Is a title required really?

I started out this post all sage, and wise. I had even scrunched up a suitable quote from someone important:

“We take life and ourselves too seriously. We must learn to live and let leave.”

Okay, so I lied. It started out as a quote from somebody famous but in my excitement I forgot who/ what they said exactly and decided to improvise.

I was going to throw in a word or two about the all familiar exam fever: the sweaty palms, the knotted stomach, the restricted heart-beat, the racing eyes. But then I figured that was all old cake– everyone has gone through it.

Maybe I’ll talk about how nerve-racking it is to ride to the 11th floor of a building you almost didn’t find to do a protracted Maths test, and hope to God you’re not too late, I said to myself.

*Stage whisper: we had to punch a code in to use the bathroom. 950. Banange they lied with that geekism! [*shout!]

So how’d the exam go? They asked about Poisson, and my mind blanked. I forgot his blasted theorem, even as they repeatedly asked for it [10 times out of the 30 questions]

Have you been disoriented in an exam before? Have you ever wanted to just tear your hair out? Observe:

crazy hair.BMP

Nanti they made me take off my hat.

What I am trying to say via Jinja road-Nakawa-Ntinda instead of the Kamwokya route is that I bummed the test. I’ll have to take it again next year with the rest of my class, like I was originally supposed to.

Right. On to the reason for the first quote. The plan was to say that I had chosen to laugh instead of cry, and then continue to wax poetically about the whale of a time I had with my very awesome Chinese friend this afternoon. Yes, there are bigger, finer things in life than silly failed exams.

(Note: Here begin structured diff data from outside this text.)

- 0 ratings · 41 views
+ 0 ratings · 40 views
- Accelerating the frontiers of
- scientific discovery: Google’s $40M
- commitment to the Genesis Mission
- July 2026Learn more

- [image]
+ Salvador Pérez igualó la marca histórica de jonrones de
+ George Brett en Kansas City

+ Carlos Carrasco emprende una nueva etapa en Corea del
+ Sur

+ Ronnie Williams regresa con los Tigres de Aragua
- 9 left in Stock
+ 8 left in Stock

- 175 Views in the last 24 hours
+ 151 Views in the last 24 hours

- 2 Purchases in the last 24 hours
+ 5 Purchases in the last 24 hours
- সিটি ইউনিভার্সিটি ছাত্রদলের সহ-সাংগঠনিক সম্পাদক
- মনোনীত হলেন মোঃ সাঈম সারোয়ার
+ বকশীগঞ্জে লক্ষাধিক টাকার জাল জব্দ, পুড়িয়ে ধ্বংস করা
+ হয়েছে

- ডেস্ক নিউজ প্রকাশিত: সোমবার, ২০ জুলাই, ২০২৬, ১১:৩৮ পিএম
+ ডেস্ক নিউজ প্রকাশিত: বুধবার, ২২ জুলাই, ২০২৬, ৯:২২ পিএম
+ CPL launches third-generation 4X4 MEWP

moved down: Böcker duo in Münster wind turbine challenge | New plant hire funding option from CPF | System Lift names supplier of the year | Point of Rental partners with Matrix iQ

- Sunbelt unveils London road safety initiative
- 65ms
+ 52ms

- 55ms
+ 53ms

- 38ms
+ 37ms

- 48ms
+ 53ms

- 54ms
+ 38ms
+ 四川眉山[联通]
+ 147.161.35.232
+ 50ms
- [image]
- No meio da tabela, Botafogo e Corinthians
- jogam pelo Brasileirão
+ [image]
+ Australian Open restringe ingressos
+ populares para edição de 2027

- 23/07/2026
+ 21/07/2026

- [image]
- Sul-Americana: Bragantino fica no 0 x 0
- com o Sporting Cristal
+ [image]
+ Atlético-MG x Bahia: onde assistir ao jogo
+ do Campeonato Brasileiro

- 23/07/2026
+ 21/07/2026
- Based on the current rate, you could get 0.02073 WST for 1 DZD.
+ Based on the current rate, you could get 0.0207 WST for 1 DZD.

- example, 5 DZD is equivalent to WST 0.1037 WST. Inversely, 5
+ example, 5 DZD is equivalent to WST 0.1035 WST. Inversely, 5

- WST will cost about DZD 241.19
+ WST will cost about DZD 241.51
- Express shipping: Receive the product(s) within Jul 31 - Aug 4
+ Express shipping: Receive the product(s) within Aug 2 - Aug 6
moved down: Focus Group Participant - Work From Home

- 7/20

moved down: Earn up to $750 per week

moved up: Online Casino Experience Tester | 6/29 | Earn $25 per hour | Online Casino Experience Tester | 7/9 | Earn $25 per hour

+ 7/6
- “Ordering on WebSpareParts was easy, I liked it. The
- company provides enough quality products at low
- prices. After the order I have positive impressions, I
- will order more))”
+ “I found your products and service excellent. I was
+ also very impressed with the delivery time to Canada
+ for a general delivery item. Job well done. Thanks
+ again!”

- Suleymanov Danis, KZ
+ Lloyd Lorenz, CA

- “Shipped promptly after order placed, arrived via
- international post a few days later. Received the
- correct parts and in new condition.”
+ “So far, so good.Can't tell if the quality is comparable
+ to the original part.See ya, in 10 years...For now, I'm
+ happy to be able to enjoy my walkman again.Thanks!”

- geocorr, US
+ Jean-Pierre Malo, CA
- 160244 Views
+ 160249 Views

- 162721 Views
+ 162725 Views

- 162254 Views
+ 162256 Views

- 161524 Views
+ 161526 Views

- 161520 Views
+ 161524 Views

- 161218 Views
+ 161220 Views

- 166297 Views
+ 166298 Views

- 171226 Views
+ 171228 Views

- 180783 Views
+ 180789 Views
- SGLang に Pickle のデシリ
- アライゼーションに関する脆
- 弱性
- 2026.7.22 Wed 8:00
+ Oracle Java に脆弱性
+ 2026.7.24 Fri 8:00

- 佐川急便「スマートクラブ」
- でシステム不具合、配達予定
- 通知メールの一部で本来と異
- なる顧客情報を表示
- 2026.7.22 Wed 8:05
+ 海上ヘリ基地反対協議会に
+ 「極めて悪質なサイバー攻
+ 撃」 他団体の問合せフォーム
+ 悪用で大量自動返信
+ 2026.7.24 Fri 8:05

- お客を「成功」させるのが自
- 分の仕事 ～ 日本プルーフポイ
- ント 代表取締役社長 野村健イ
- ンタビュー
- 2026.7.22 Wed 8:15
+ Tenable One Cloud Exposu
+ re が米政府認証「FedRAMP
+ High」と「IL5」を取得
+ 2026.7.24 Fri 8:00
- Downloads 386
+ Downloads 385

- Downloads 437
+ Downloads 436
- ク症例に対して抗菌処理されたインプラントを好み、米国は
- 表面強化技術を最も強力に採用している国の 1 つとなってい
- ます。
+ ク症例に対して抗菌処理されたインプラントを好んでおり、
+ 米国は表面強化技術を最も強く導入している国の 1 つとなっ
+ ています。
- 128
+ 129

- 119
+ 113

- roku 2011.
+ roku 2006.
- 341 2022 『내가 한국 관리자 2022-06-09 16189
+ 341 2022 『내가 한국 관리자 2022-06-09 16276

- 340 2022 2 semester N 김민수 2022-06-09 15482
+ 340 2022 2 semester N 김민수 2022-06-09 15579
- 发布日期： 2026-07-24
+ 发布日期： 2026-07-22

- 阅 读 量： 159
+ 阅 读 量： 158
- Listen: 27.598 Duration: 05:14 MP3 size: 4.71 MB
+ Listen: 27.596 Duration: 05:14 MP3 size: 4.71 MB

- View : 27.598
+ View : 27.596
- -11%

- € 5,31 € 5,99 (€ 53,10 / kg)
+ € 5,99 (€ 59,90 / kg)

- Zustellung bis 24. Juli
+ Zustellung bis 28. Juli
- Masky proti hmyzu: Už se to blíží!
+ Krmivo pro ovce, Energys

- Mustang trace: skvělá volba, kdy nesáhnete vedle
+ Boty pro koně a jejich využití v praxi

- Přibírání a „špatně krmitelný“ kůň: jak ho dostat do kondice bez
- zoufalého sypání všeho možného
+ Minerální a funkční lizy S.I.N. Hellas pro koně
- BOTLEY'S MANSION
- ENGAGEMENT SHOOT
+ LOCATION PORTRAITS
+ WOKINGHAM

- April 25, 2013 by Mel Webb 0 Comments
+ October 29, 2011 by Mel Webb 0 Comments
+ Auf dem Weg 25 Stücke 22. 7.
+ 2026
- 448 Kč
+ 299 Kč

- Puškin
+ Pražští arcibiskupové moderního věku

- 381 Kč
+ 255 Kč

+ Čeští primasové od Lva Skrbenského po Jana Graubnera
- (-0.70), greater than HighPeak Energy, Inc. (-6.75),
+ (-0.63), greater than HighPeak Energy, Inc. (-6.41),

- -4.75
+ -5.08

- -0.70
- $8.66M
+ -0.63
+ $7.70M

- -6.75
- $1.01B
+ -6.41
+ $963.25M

And then I opened my school email, on the off-chance that someone had actually emailed me at this seldom used ad and found that I have won a rather substantial amount of money for an essay I put in last semester. Yay! Woohoo! Yippee! :D

I call my friend to scream my joy, and she goes: “When God closes a door, he always opens a window.”

My response: “Owaye, this window is oba a glass French window! Damn!”

Also me I am quote-worthy, no?

21 Responses to “Is a title required really?”

  1. Yay! Unexpected money! Always gives me a warm fuzzy feeling. Enjoy.

    Exams are way way low down on the list of important life stuff.

  2. Oh, and magintu = petesmama, in case anyone is thinking of stealing my warm fuzzy stocks thunder. Yes, stocks, as the local teacher at my son’s former nursery was attempting to confuse my lad into saying.

  3. nop, no title required

  4. This is disoriented….naye don’t fuss over the exam, you a genius babe.

  5. exams!!…..dont u worry…..

    afterall we now have some dimes to go and party.

  6. Sorry about the test love, I knew you’d win the essay though, so I guess I deserve a cut of the proceeds, no? ;D

  7. @ DD: The essay and the stories are two very different things. But you know how we do, what’s mine is yours. :)

  8. would have helped if u had actuali mentioned how much…coz it would have been really helpful in knowing exactly wat sort of wishlist to send you! But hey, enjoy the dollars. Oba you should even send them back home! the dollar rate is super high still…

    plus i entered an essay type thingy and i have still not heard from the organisers! i mean how preposterous of them!

  9. I wish my hair was still that strong. Sorry about the test. You are lucky you keep winning essay competitions.

  10. I almost stopped reading at the mention of the word maths, but I’m glad I read till the end coz now we gonna PAAAARTY, somebody stop me coz princess is Smoooooookin’

  11. that hair made my comment go out the french window!

  12. WOW!!! eh mama!!! also me, i want that cash cash

  13. Yay! We won! (We win together, you fail/lose alone.)

    Now, I think I recognise that hair pic enough to place the rest of the face on it. ;-)

  14. @ 27th: :D

  15. more than a tad i think, that reading must have fried some synapses.

  16. Ditto

    “Owaye, this window is oba a glass French window! Damn!”

    Now that is supremely quotable….lol

  17. Hey, haven’t been on your blog in a long while and now trying to catch up.

    Hope you enjoyed yourself with the cash $$$

  18. [...] think I completely appreciate this whole blogging thing.  But moving on. I have just been in the Princess’s yard re-reading some of the jaggediest, most dis-connected and otherwise obviously unhappily cohabiting paragraphs [...]

  19. i could tell you where to send me some dime…as a thanks for telepathic cheer-leading;complete with frills et all

  20. tht hair looks very familiar to me? is there sth u wanna tell me???

  21. Eh, sha! It is mine not yours! Lol!